In years past, the full size gentleman nib would exchange with the full size statesman, they were identical and the gentleman was more reasonably priced.

These days, who knows??  But it might be a path worth pursuing.

FWIW,
Ed


----------



## edstreet (Dec 1, 2014)

Woodworker15 said:


> I recently made the Craft Supply Artisan Statesman fountain pen for a client with a wide nib.  He now would like the ability to swap between that and a narrow nib.  The issue becomes in finding a nib holder I contacted Craft Supply and they do not have replacement nib holders.  Does anyone know where I can get a nib holder and nib that will fit this pen.Thanks Jim



Try this.  This would likely be the best option to go with as you have more choices and better quality.  Brian is very well known in the fountain pen community, also an ex-member of this site.
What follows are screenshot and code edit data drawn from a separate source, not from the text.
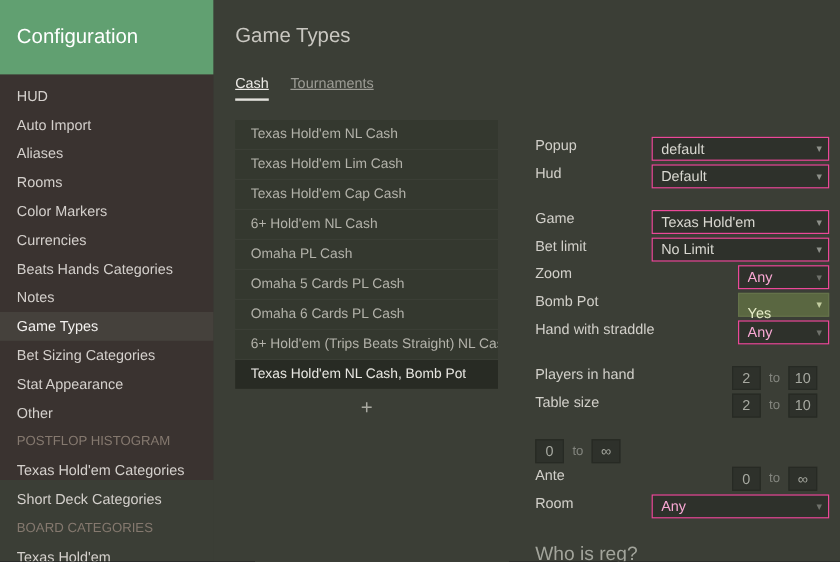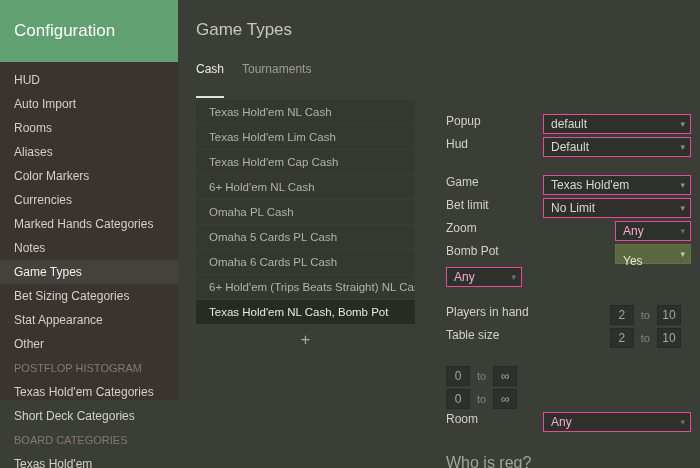--- a/index.html
+++ b/index.html
@@ -25,7 +25,7 @@
   .main { position:absolute; left:178px; top:0; width:522px; height:468px; background:#3b3e36; }
   .page-title { position:absolute; left:18px; top:20px; font-size:17px; font-weight:400; color:#c9c7c1; }
   .tabs { position:absolute; left:18px; top:62px; display:flex; gap:18px; }
-  .tab { font-size:12px; color:#9d9d96; padding-bottom:20px; cursor:pointer; border-bottom:2px solid transparent; }
+  .tab { font-size:12px; color:#9d9d96; padding-bottom:6px; cursor:pointer; border-bottom:2px solid transparent;text-decoration:underline; }
   .tab-active { color:#eceae6; border-bottom:2px solid #e3e1dc; }
   .game-list { position:absolute; left:18px; top:100px; width:219px; }
   .game-row {

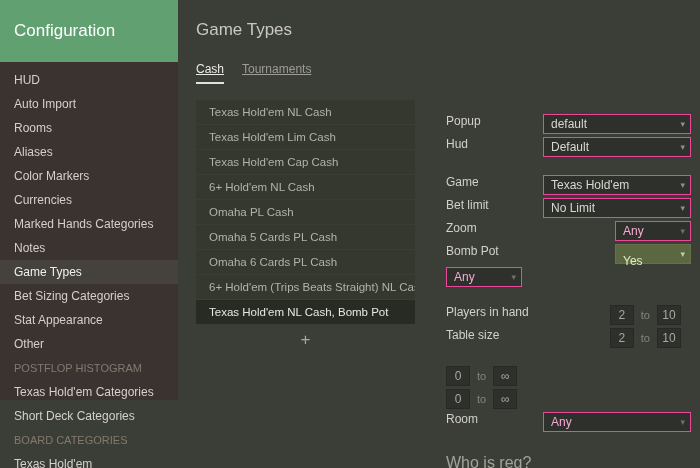--- a/index.html
+++ b/index.html
@@ -77,8 +77,8 @@
     <nav class="sidebar-menu">
         <div class="sb-item">HUD</div>
         <div class="sb-item">Auto Import</div>
+        <div class="sb-item">Aliases</div>
         <div class="sb-item">Rooms</div>
-        <div class="sb-item">Aliases</div>
         <div class="sb-item">Color Markers</div>
         <div class="sb-item">Currencies</div>
         <div class="sb-item">Marked Hands Categories</div>

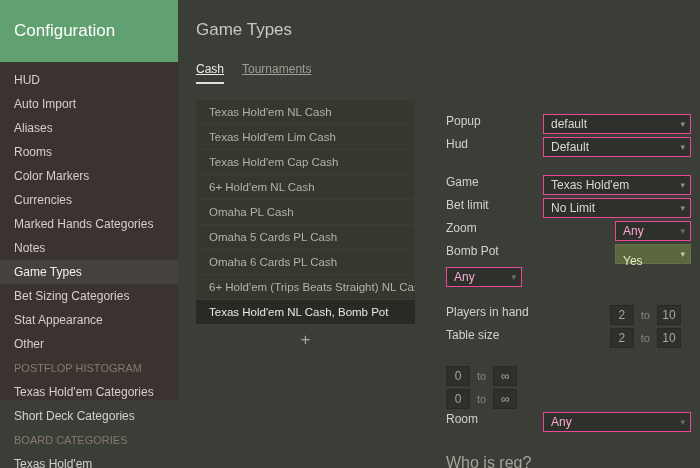--- a/index.html
+++ b/index.html
@@ -81,7 +81,7 @@
         <div class="sb-item">Rooms</div>
         <div class="sb-item">Color Markers</div>
         <div class="sb-item">Currencies</div>
-        <div class="sb-item">Marked Hands Categories</div>
+        <div class="sb-item">Beats Hands Categories</div>
         <div class="sb-item">Notes</div>
         <div class="sb-item sb-selected">Game Types</div>
         <div class="sb-item">Bet Sizing Categories</div>

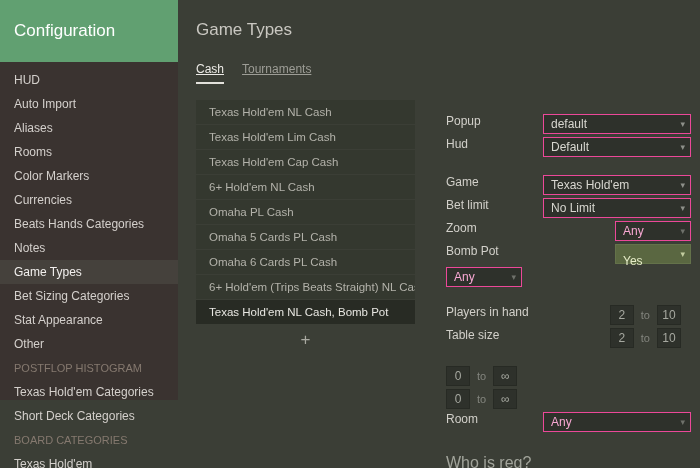--- a/index.html
+++ b/index.html
@@ -161,6 +161,7 @@
           </div>
         </div>
         <div class="form-row">
+          <div class="form-label">Hand with straddle</div>
           <div class="select select-narrow select-muted">
             <span class="select-value">Any</span>
             <span class="select-arrow">▾</span>

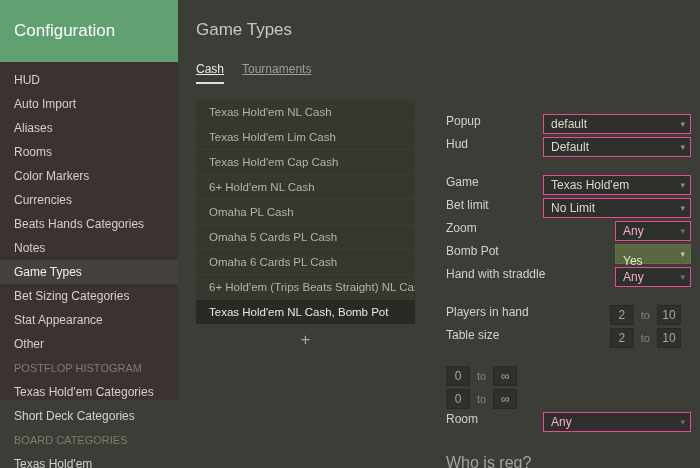--- a/index.html
+++ b/index.html
@@ -191,6 +191,7 @@
           </div>
         </div>
         <div class="form-row">
+          <div class="form-label">Ante</div>
           <div class="range-group">
             <div class="num-input">0</div>
             <span class="to-label">to</span>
Fountain Pen Nibs | Goulet #6 Polished Steel Nib | GouletPens.com

Fountain Pen Nibs | Goulet #6 Two-Tone Steel Nib | GouletPens.com


If it is indeed holders you are looking for then good luck sorting through this site for details is quite missing (one of the worst sites out there for finding specifics)  but they have some things you are looking for.
Meisternibs - Blog


----------



## Woodworker15 (Dec 2, 2014)

This is for the holder.


----------



## its_virgil (Dec 2, 2014)

The way I read the OP's post is he looking for a complete front section. If so, I may be able to help. If I'm incorrect then I stand corrected.

These #6 nib/feed assembly will work in the statesman front section. Just screw the current one out and screw the new on in. http://meisternibs.com/steel-nibs/

Do a good turn daily!
Don


----------



## its_virgil (Dec 5, 2014)

I just don't understand why some post questions and never check back for answers...don't understand at all. And, it happens often. And, I have a gent front section I was willing to give away.
Do a good turn daily!
Don



its_virgil said:


> The way I read the OP's post is he looking for a complete front section. If so, I may be able to help. If I'm incorrect then I stand corrected.
> 
> These #6 nib/feed assembly will work in the statesman front section. Just screw the current one out and screw the new on in. Meisternibs - Steel Nibs
> 
> ...


----------



## Dalepenkala (Dec 7, 2014)

I talked with Roy at classic nibs a while back about a similar situation. I was looking for an extra nib,feed,section and housing and he had some spares that offered to me at a small price.  In the end I just bought more kits for other orders, but Roy did have a couple.  You might give him a call or shoot him an email an ask.

Good luck.


----------